The BMW 003 began development as a project of the Brandenburgische Motorenwerke (Brandenburg Motor Works, known as "Bramo"), under the direction of Hermann Östrich and assigned the RLM designation 109-003 (using the RLM's "109-" prefix, common to all jet and rocket engine projects). Bramo was also developing another turbojet, the 109-002. In 1939, BMW bought out Bramo, and in the acquisition, obtained both engine projects. The 109-002 had a very sophisticated contra-rotating compressor design intended to eliminate torque, but was abandoned in favour of the simpler engine, which in the end proved to have enough development problems of its own.

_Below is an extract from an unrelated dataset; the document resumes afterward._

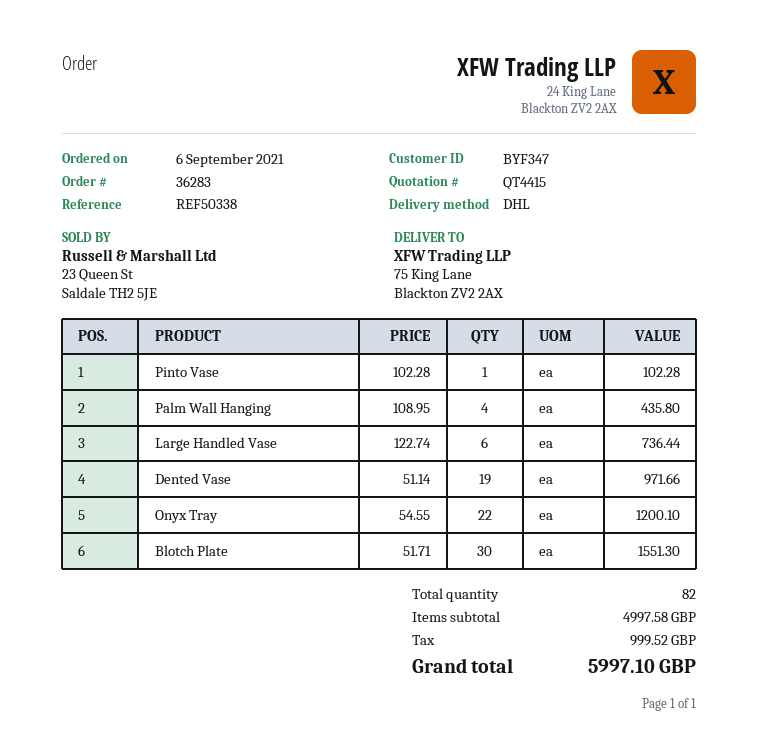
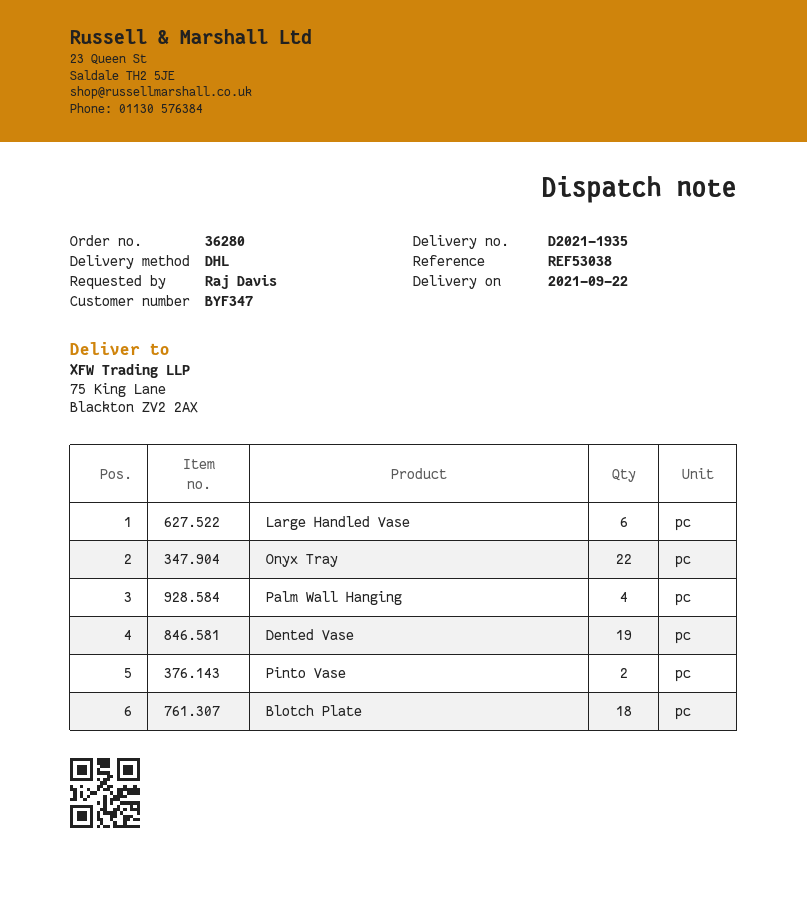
order number: 36283 -> 36280
reference: REF50338 -> REF53038
Pinto Vase: 1 -> 2
Blotch Plate: 30 -> 18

Construction began late in the same year and the engine ran for the first time in August 1940,[3] but produced only 330 lb (150 kg) thrust, just half what was desired.[4] The first flight test took place in mid-1941, mounted underneath a Messerschmitt Bf 110 testbed airframe. Problems continued, however, so delaying the program that while the Me 262 V1 prototype airframe (the first aircraft intended to use the engine) was ready for flight-testing, there were no power plants available for it and it actually began flight tests with a supplementary, conventional Junkers Jumo 210 piston engine in the nose. It was not until November 1941 that the Me 262 V1 was flown with BMW engines, which both failed during the test.[5] The prototype aircraft had to return to the airfield on the power of the piston engine, which was still fitted.[6][7]

The general usage of the BMW powerplant was abandoned for the Me 262, except for two experimental examples of the plane known as the Me 262 A-1b. The few Messerschmitt Me 262 A-1b test examples built used the more developed version of the 003 jet, recording an official top speed of 500 mph (800 km/h). The Me 262A-1a production version used the competing Jumo 004, whose heavier weight required the wings to be swept back in order to move the center of gravity into the correct position. Work on the 003 continued anyway, and by late 1942 it had been made far more powerful and reliable. The improved engine was flight tested under a Junkers Ju 88 in October 1943 and was finally ready for mass production in August 1944. Completed engines earned a reputation for unreliability; the time between major overhauls (not technically a TBO) was about 50 hours.[8] (The competing Jumo 004's was between thirty and fifty, and may have been as low as ten.)[8] Through 1944 the 003's reliability improved, making it a suitable power plant for air frame designs competing for the Jägernotprogramm’s light fighter production contract. which was won by the Heinkel He 162 Spatz design.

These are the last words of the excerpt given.